And there is nothing to stop multiple people signing up with multiple aliases and just messing the system up… not that I’d suggest anything like that, of course.
(Thank-you to Aaron Martin for badgering me with multiple posts pointing in this direction! Sometimes it just takes a little time to think about what is going on here…)
New York City expanding surveillance infrastructure
The New York Times reports that $24M US has been assigned from the Department of Homeland Security to expand the city’s CCTV camera system from downtown to midtown Manhattan (the area between 30th and 60th Streets). This of course is justified by Mayor Bloomberg on the grounds of security, with a large number of iconic buildings in the midtown area.
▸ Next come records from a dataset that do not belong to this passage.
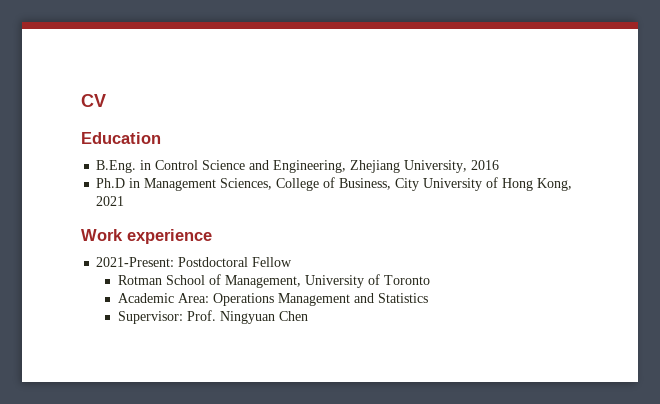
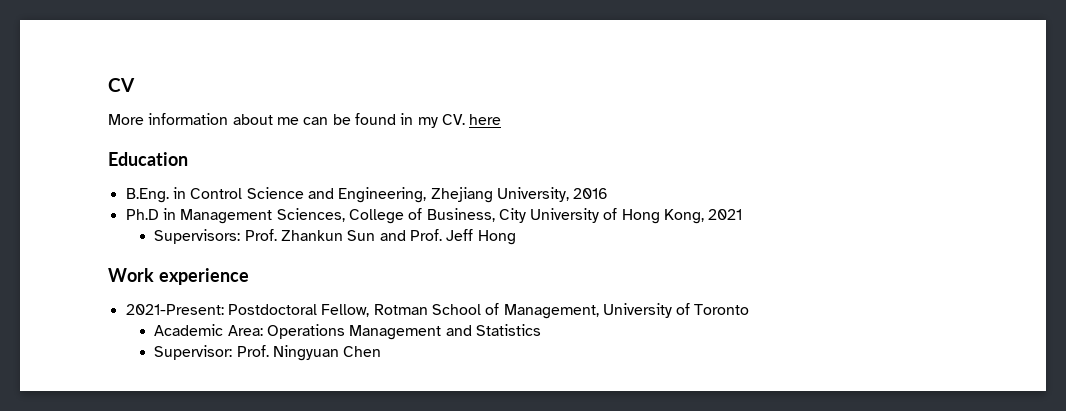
(106, 100) none -> [108,113,502,128] // More information about me can be found in my CV. here
(125, 201) none -> [154,229,516,245] // Supervisors: Prof. Zhankun Sun and Prof. Jeff Hong
[252,257,293,267] Fellow // -> [321,304,370,317] Fellow,

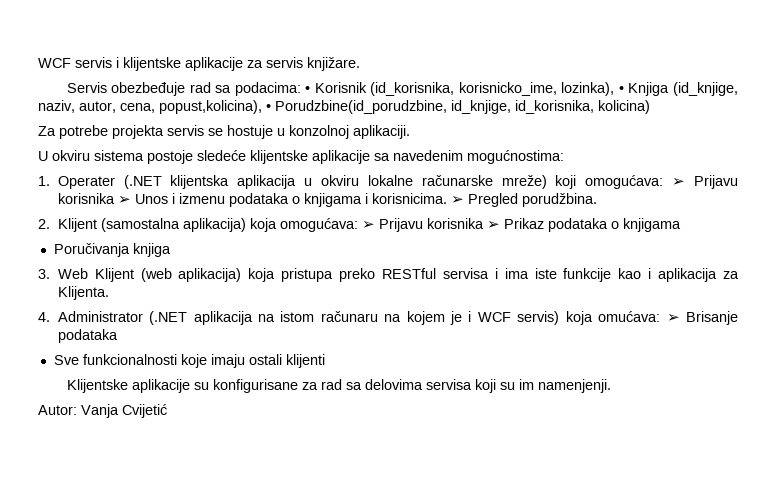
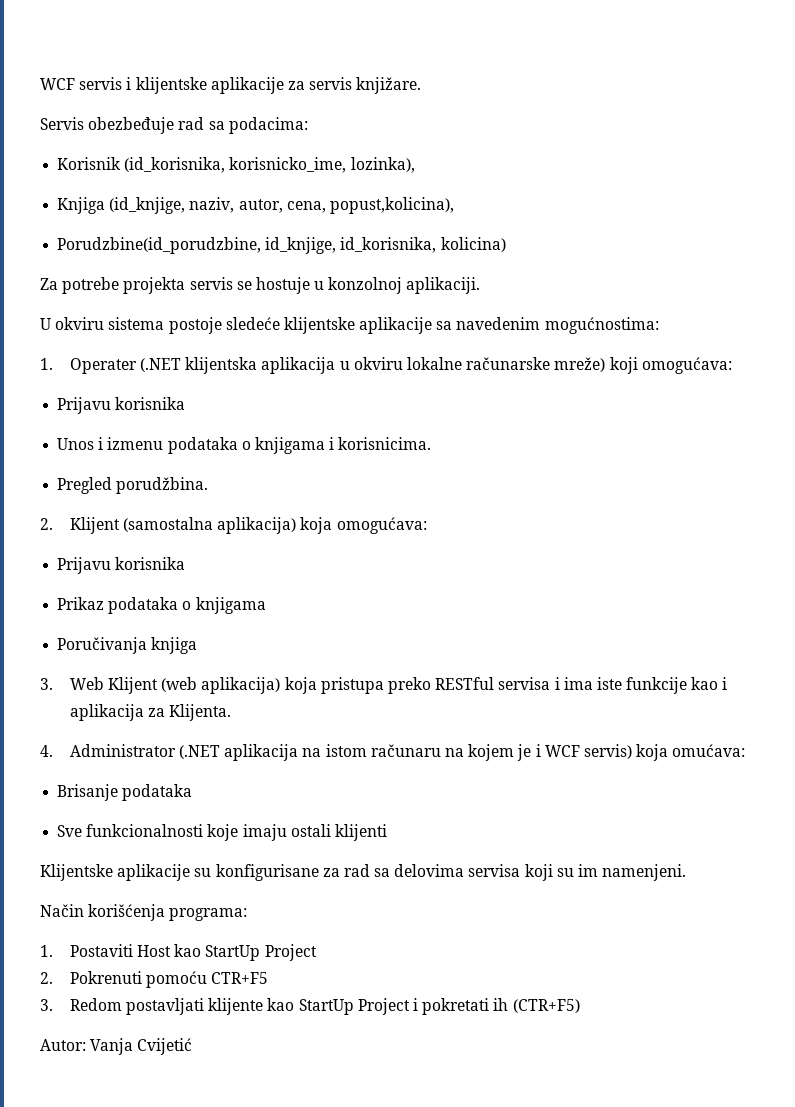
[305,86,311,93] • -> (308, 125) //
[618,86,624,93] • -> (415, 165) //
[266,104,271,111] • -> (454, 205) //
[672,175,739,189] [57,193,131,204] ➢ Prijavu korisnika ➢ -> [57,397,186,414] // Prijavu korisnika //
[450,196,464,204] ➢ -> (432, 443) //
[361,218,500,232] ➢ Prijavu korisnika ➢ -> [57,557,186,574] // Prijavu korisnika //
[666,314,680,322] ➢ -> (746, 750) //
[537,379,611,393] namenjenji. -> [602,864,687,881] [40,904,248,921] [40,944,317,961] [40,971,269,988] [40,998,580,1015] namenjeni. // Način korišćenja programa: // 1. Postaviti Host kao StartUp Project // 2. Pokrenuti pomoću CTR+F5 // 3. Redom postavljati klijente kao StartUp Project i pokretati ih (CTR+F5)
However, it bears repeating that firstly, the 9/11 attacks did not come from the streets, and secondly, London already had a comprehensive CCTV system at the time of the 7/7 attacks and whilst they provided lots of pictures for the news media afterwards, they did not in any way prevent the attacks, and it is difficult to see how such a system could prevent any determined attacker. It may make people feel safer, at least temporarily, however even at that symbolic level, there’s likely to be as many people who feel uneasy about the idea of constant monitoring or the loss of privacy (although from my experience of the UK, the actual monitoring is far from constant or comprehensive, and most people also get used to that too). But, whatever the people of New York do feel – and there will many different reactions – they shouldn’t get the impression that they are getting actual ‘security’ (whatever that is) here. This isn’t a message many people like to hear, it seems, least of all those in government…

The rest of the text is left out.